[Problem statement] Please take the records that follow and repeat exactly the lines starting with the line with "shipping: 0.00 -> 18.50" and going on through the line with "total: 453.89 -> 2866.25".

-------- Exercise materials --------

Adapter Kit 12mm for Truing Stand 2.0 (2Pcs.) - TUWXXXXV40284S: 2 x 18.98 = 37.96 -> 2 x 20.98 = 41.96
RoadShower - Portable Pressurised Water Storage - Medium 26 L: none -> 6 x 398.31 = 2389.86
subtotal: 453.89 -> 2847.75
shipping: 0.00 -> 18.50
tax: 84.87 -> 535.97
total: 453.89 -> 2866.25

--------
-------- Exercise materials --------

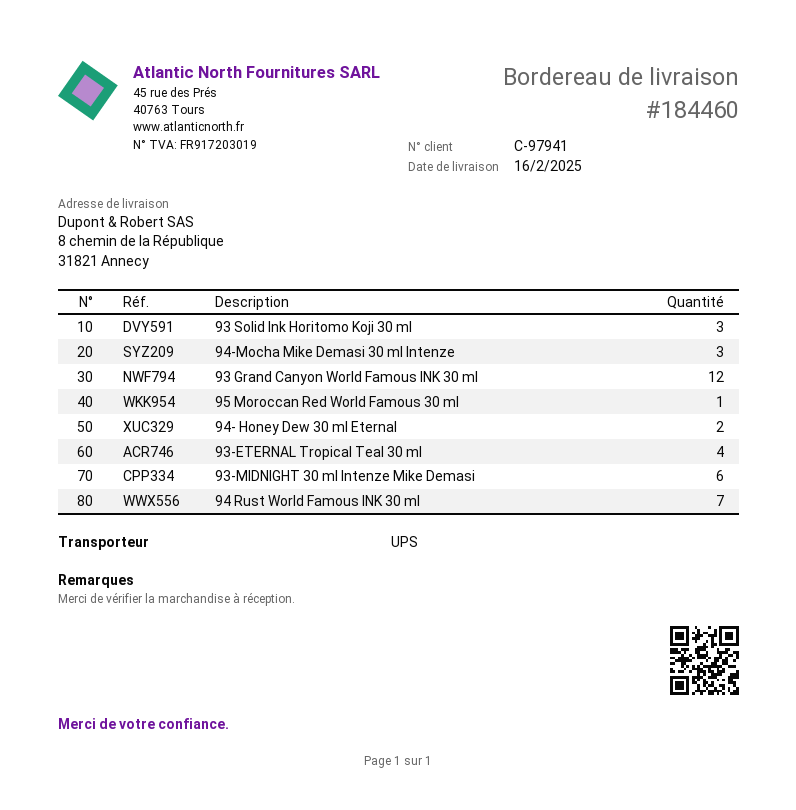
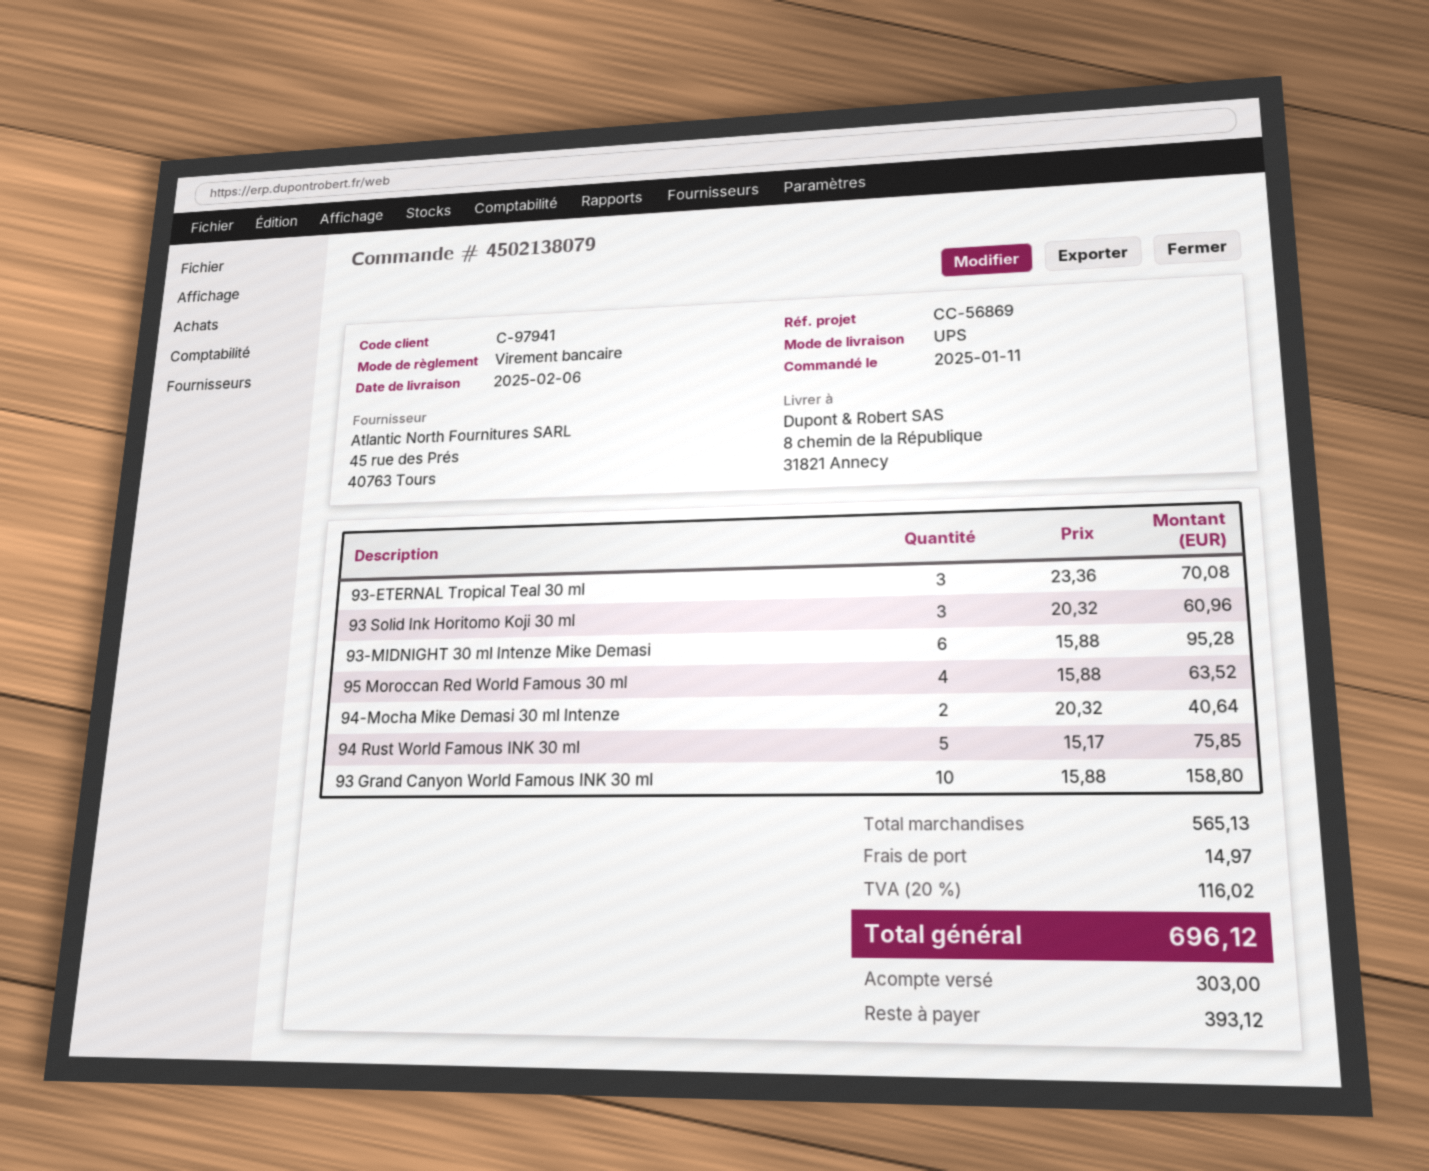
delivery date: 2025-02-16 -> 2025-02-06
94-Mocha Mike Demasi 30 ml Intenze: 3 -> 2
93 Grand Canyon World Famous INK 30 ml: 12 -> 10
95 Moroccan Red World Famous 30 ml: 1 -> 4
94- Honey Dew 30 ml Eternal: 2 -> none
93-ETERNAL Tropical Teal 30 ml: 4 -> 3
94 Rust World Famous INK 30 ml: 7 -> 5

--------

[Output for this task]
shipping: 0.00 -> 18.50
tax: 84.87 -> 535.97
total: 453.89 -> 2866.25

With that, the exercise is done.